# Problem statement
Would you copy the entries that follow exactly, leaving out every picture?
━━━ Records to process
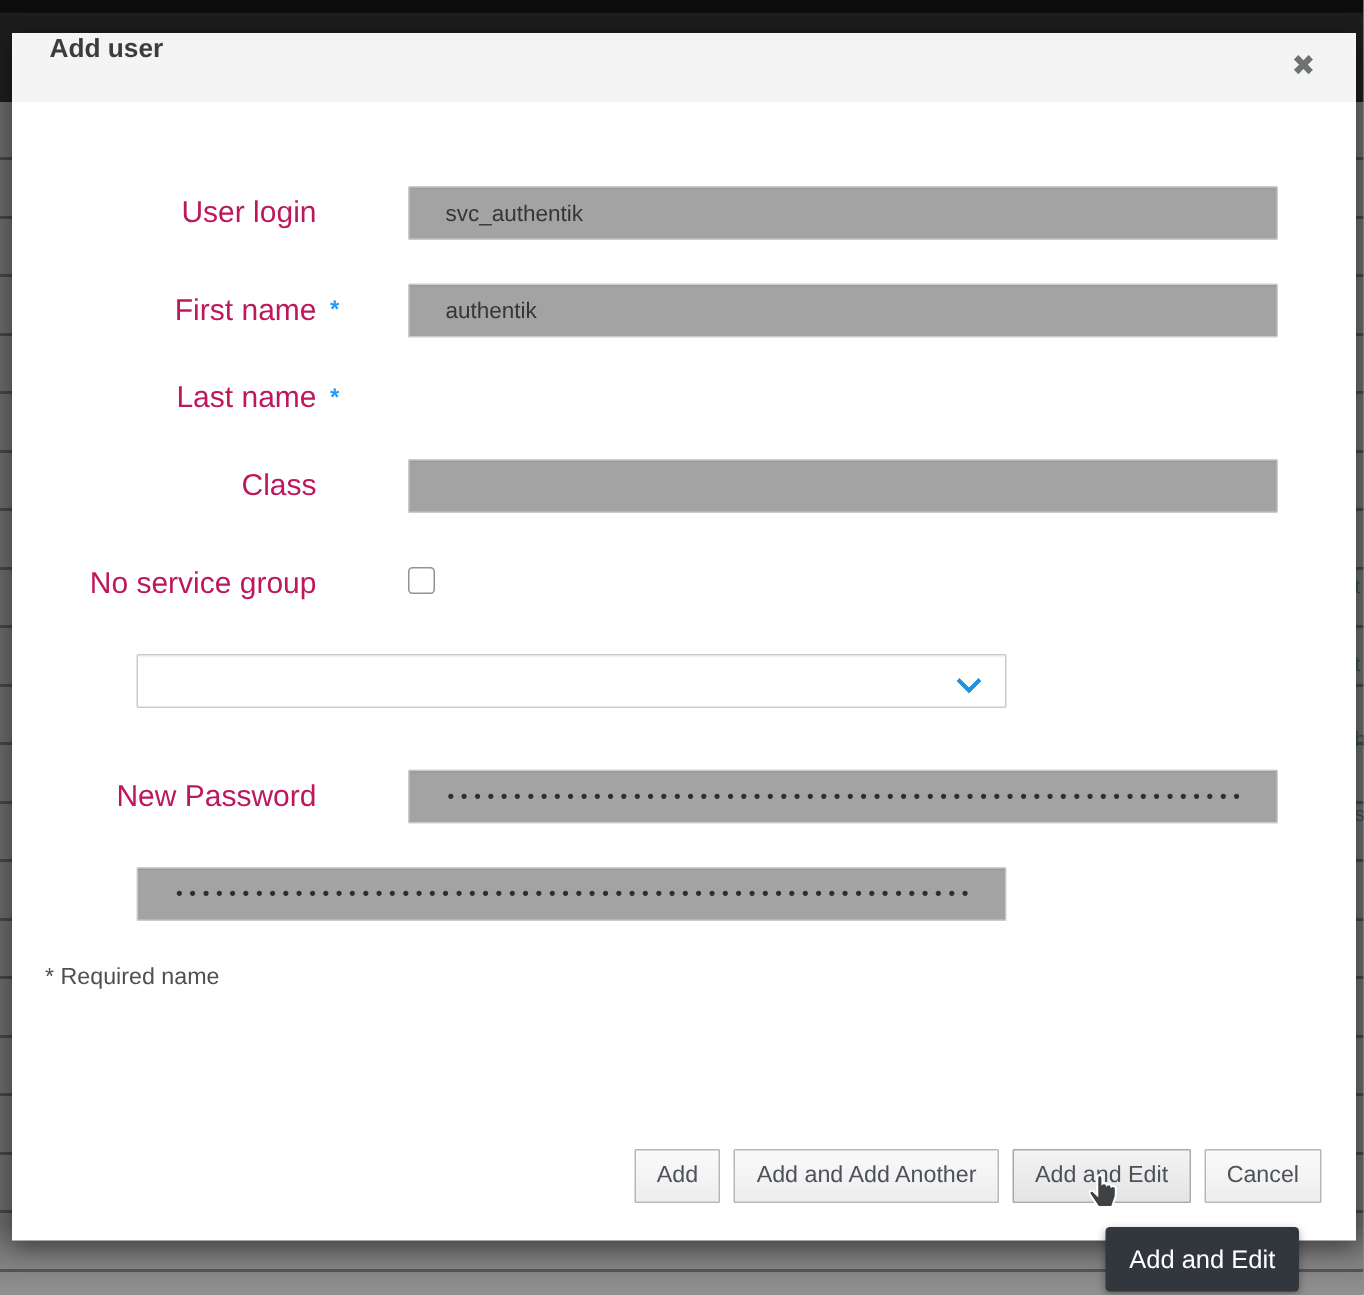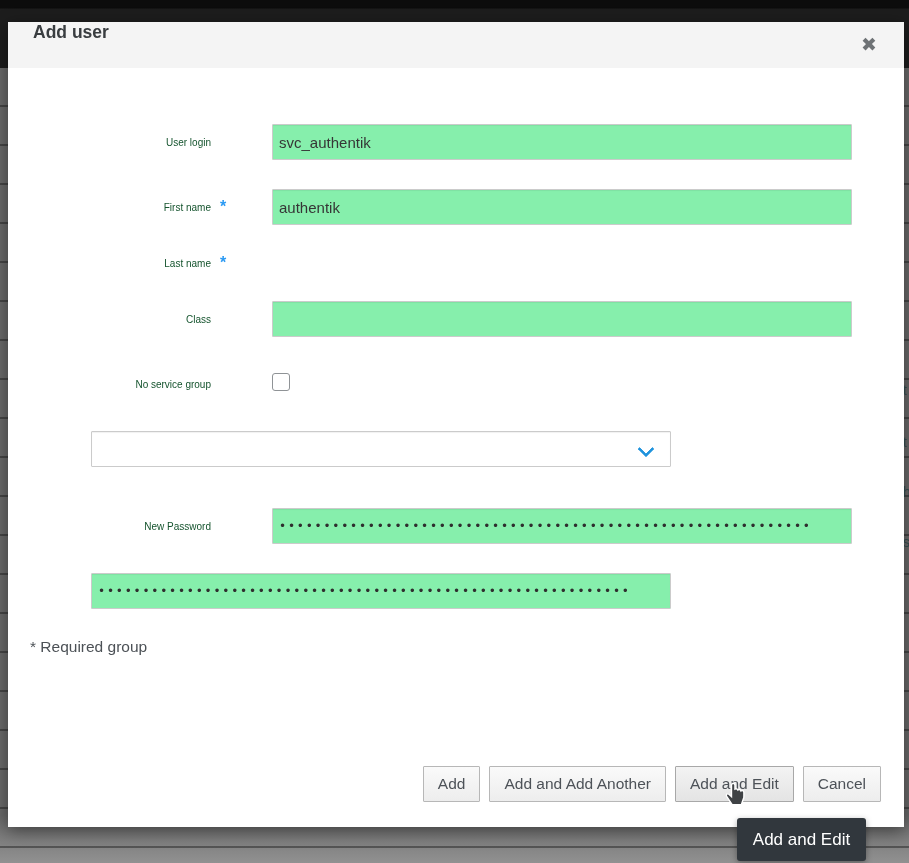--- a/index.html
+++ b/index.html
@@ -24,7 +24,7 @@
   .form-row{display:flex;align-items:center;margin:0 0 29px 22px;}
   .row-checkbox{height:36px;}
   .gap-above{margin-top:41px;}
-  .label-col{width:181px;text-align:right;font-size:10px;color:#14532d;flex:none;}
+  .label-col{width:181px;text-align:right;font-size:20px;color:#be185d;flex:none;}
   .req-col{width:61px;flex:none;padding-left:9px;box-sizing:border-box;
     color:#2b9af3;font-size:16px;font-weight:bold;}
   .input-col{flex:none;}

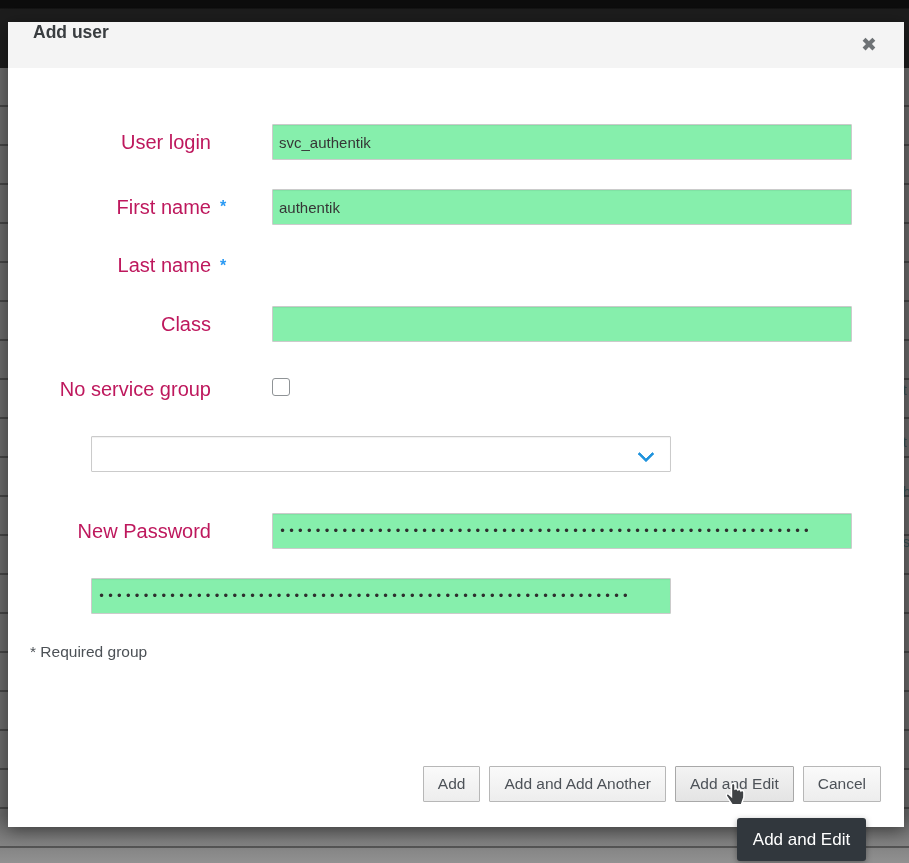--- a/index.html
+++ b/index.html
@@ -29,8 +29,8 @@
     color:#2b9af3;font-size:16px;font-weight:bold;}
   .input-col{flex:none;}
   input.ipa-input{width:580px;height:36px;box-sizing:border-box;border:1px solid #cbcbcb;
-    border-radius:1px;padding:0 0 0 6px;font-family:"Liberation Sans","DejaVu Sans",sans-serif;
-    font-size:15px;color:#363636;background:#86efac;box-shadow:inset 0 1px 1px rgba(0,0,0,.06);outline:none;}
+    border-radius:1px;padding:0 0 0 24px;font-family:"Liberation Sans","DejaVu Sans",sans-serif;
+    font-size:15px;color:#363636;background:#a3a3a3;box-shadow:inset 0 1px 1px rgba(0,0,0,.06);outline:none;}
   input.pw{font-family:"DejaVu Sans",sans-serif;font-size:12px;letter-spacing:1.8px;color:#2e2e2e;}
   .checkbox{display:inline-block;width:16px;height:16px;border:1px solid #8f9396;border-radius:3px;
     background:#fff;cursor:pointer;}

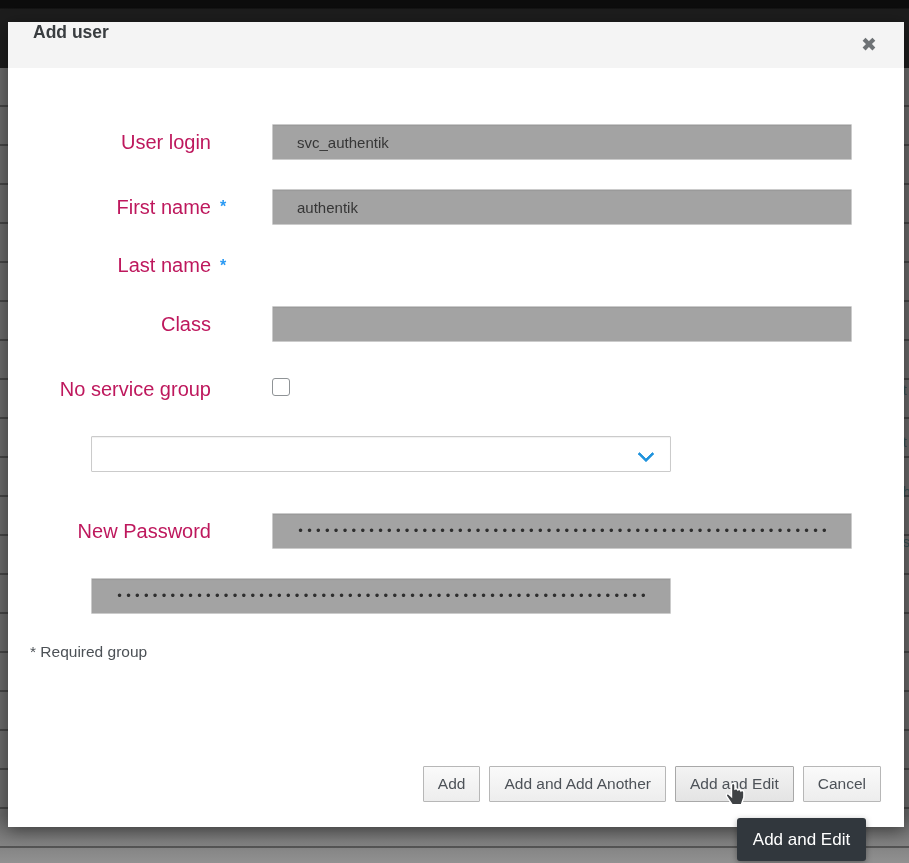--- a/index.html
+++ b/index.html
@@ -121,7 +121,7 @@
       <div class="input-col"><input class="ipa-input pw" type="text" value="••••••••••••••••••••••••••••••••••••••••••••••••••••••••••••" style=""></div>
     </div>
 
-    <div class="required-note">* Required group</div>
+    <div class="required-note">* Required name</div>
   </div>
 
   <div class="modal-footer">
━━━━━━
# Written solution
--- a/index.html
+++ b/index.html
@@ -24,7 +24,7 @@
   .form-row{display:flex;align-items:center;margin:0 0 29px 22px;}
   .row-checkbox{height:36px;}
   .gap-above{margin-top:41px;}
-  .label-col{width:181px;text-align:right;font-size:10px;color:#14532d;flex:none;}
+  .label-col{width:181px;text-align:right;font-size:20px;color:#be185d;flex:none;}
   .req-col{width:61px;flex:none;padding-left:9px;box-sizing:border-box;
     color:#2b9af3;font-size:16px;font-weight:bold;}
   .input-col{flex:none;}

--- a/index.html
+++ b/index.html
@@ -29,8 +29,8 @@
     color:#2b9af3;font-size:16px;font-weight:bold;}
   .input-col{flex:none;}
   input.ipa-input{width:580px;height:36px;box-sizing:border-box;border:1px solid #cbcbcb;
-    border-radius:1px;padding:0 0 0 6px;font-family:"Liberation Sans","DejaVu Sans",sans-serif;
-    font-size:15px;color:#363636;background:#86efac;box-shadow:inset 0 1px 1px rgba(0,0,0,.06);outline:none;}
+    border-radius:1px;padding:0 0 0 24px;font-family:"Liberation Sans","DejaVu Sans",sans-serif;
+    font-size:15px;color:#363636;background:#a3a3a3;box-shadow:inset 0 1px 1px rgba(0,0,0,.06);outline:none;}
   input.pw{font-family:"DejaVu Sans",sans-serif;font-size:12px;letter-spacing:1.8px;color:#2e2e2e;}
   .checkbox{display:inline-block;width:16px;height:16px;border:1px solid #8f9396;border-radius:3px;
     background:#fff;cursor:pointer;}

--- a/index.html
+++ b/index.html
@@ -121,7 +121,7 @@
       <div class="input-col"><input class="ipa-input pw" type="text" value="••••••••••••••••••••••••••••••••••••••••••••••••••••••••••••" style=""></div>
     </div>
 
-    <div class="required-note">* Required group</div>
+    <div class="required-note">* Required name</div>
   </div>
 
   <div class="modal-footer">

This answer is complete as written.